EXERCISE:
All pictures must be dropped, while the entries are given again word for word.

(Before-and-after change data)
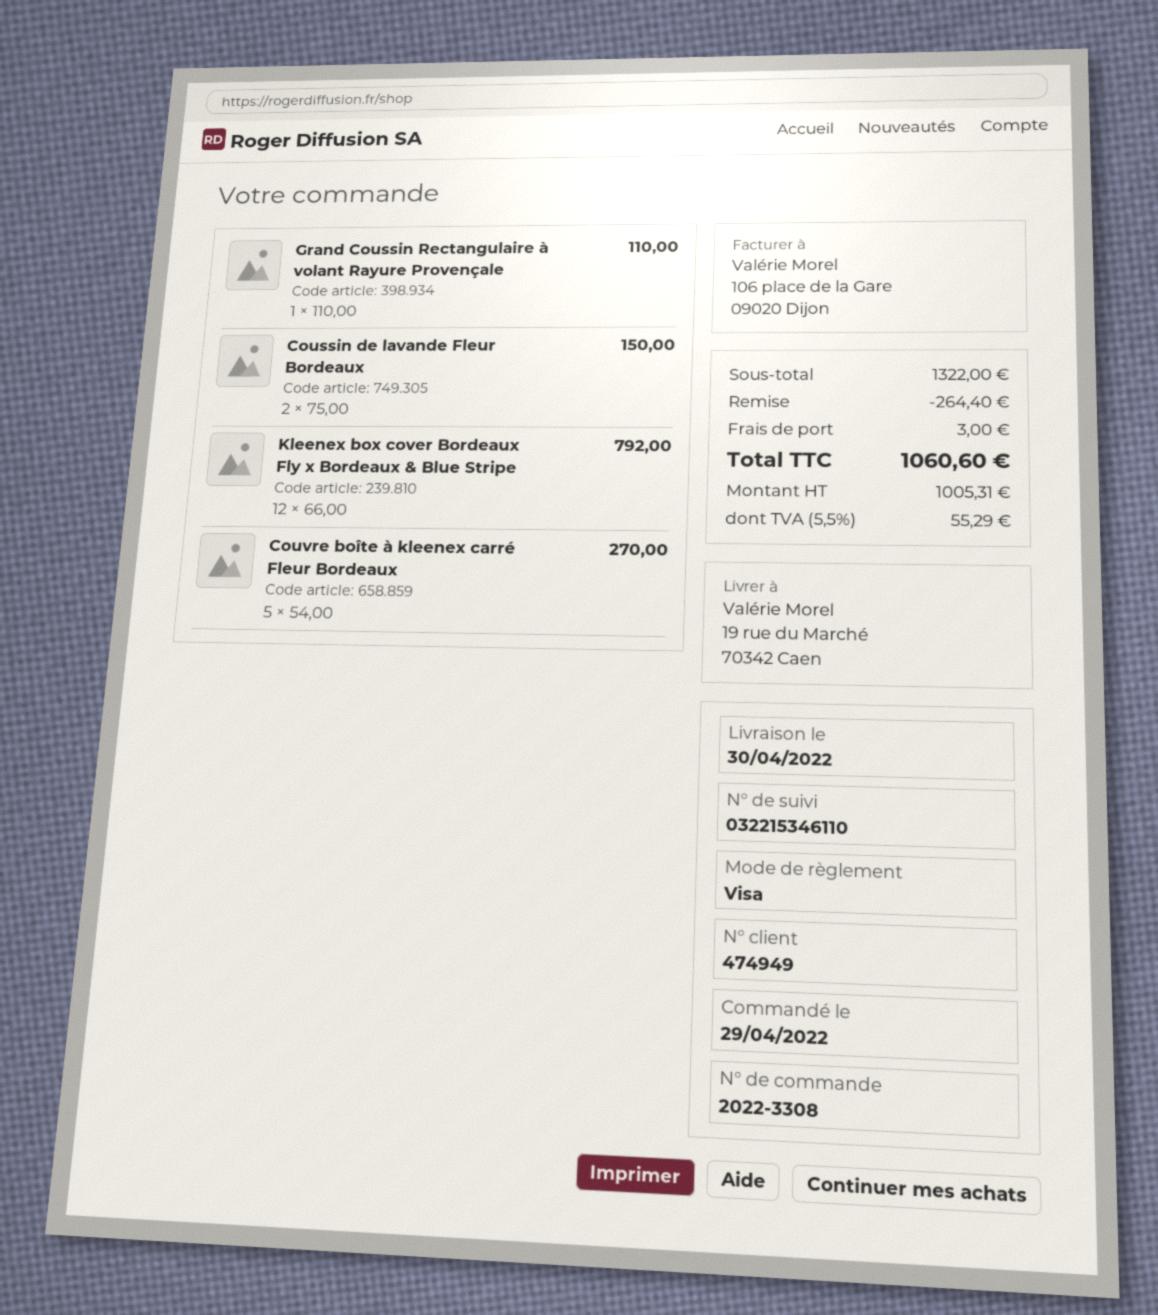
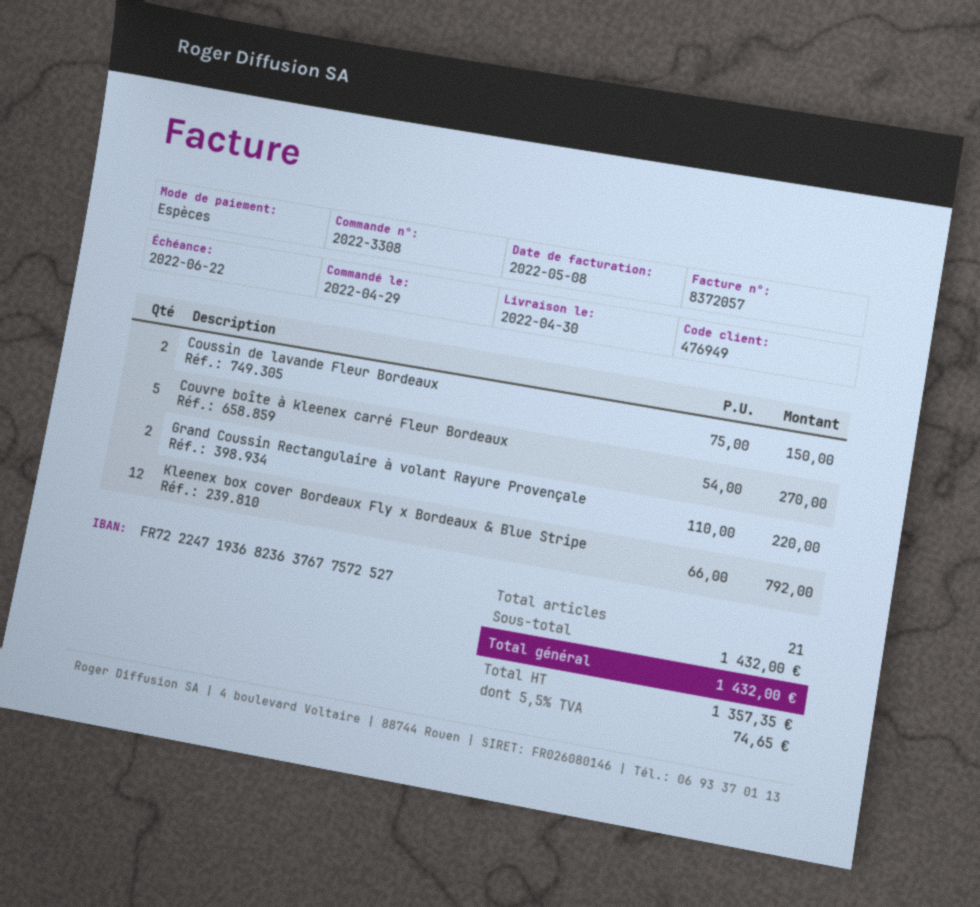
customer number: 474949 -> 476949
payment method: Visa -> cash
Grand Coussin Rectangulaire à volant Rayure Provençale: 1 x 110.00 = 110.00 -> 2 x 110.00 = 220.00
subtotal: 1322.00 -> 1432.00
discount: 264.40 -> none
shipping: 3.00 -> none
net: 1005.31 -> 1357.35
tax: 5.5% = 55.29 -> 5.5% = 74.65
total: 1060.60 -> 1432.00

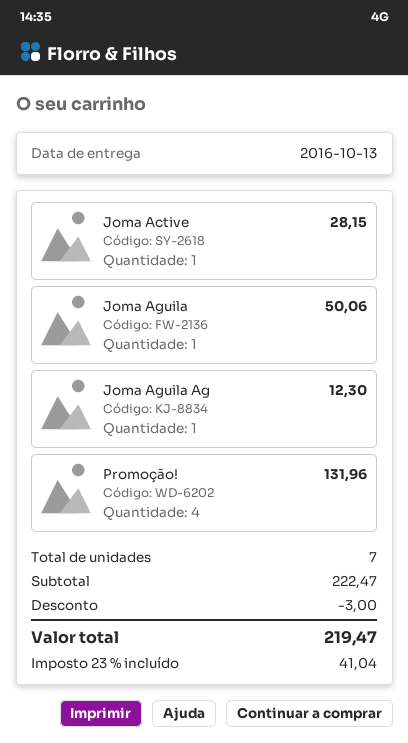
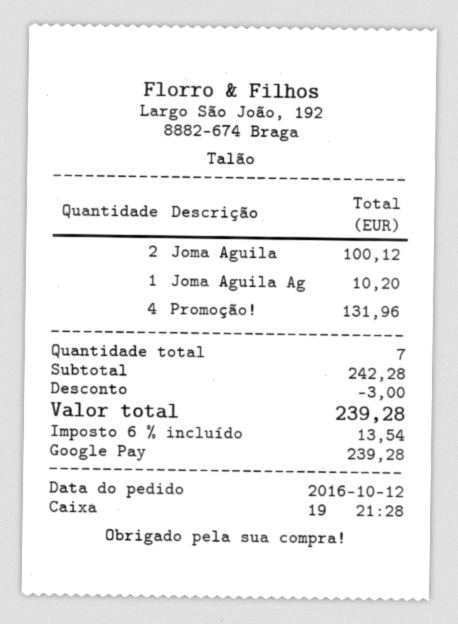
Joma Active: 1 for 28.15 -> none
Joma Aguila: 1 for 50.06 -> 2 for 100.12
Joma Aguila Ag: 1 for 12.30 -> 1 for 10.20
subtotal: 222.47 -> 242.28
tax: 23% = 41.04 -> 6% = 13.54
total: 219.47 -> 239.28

RESULT:
customer number: 474949 -> 476949
payment method: Visa -> cash
Grand Coussin Rectangulaire à volant Rayure Provençale: 1 x 110.00 = 110.00 -> 2 x 110.00 = 220.00
subtotal: 1322.00 -> 1432.00
discount: 264.40 -> none
shipping: 3.00 -> none
net: 1005.31 -> 1357.35
tax: 5.5% = 55.29 -> 5.5% = 74.65
total: 1060.60 -> 1432.00

Joma Active: 1 for 28.15 -> none
Joma Aguila: 1 for 50.06 -> 2 for 100.12
Joma Aguila Ag: 1 for 12.30 -> 1 for 10.20
subtotal: 222.47 -> 242.28
tax: 23% = 41.04 -> 6% = 13.54
total: 219.47 -> 239.28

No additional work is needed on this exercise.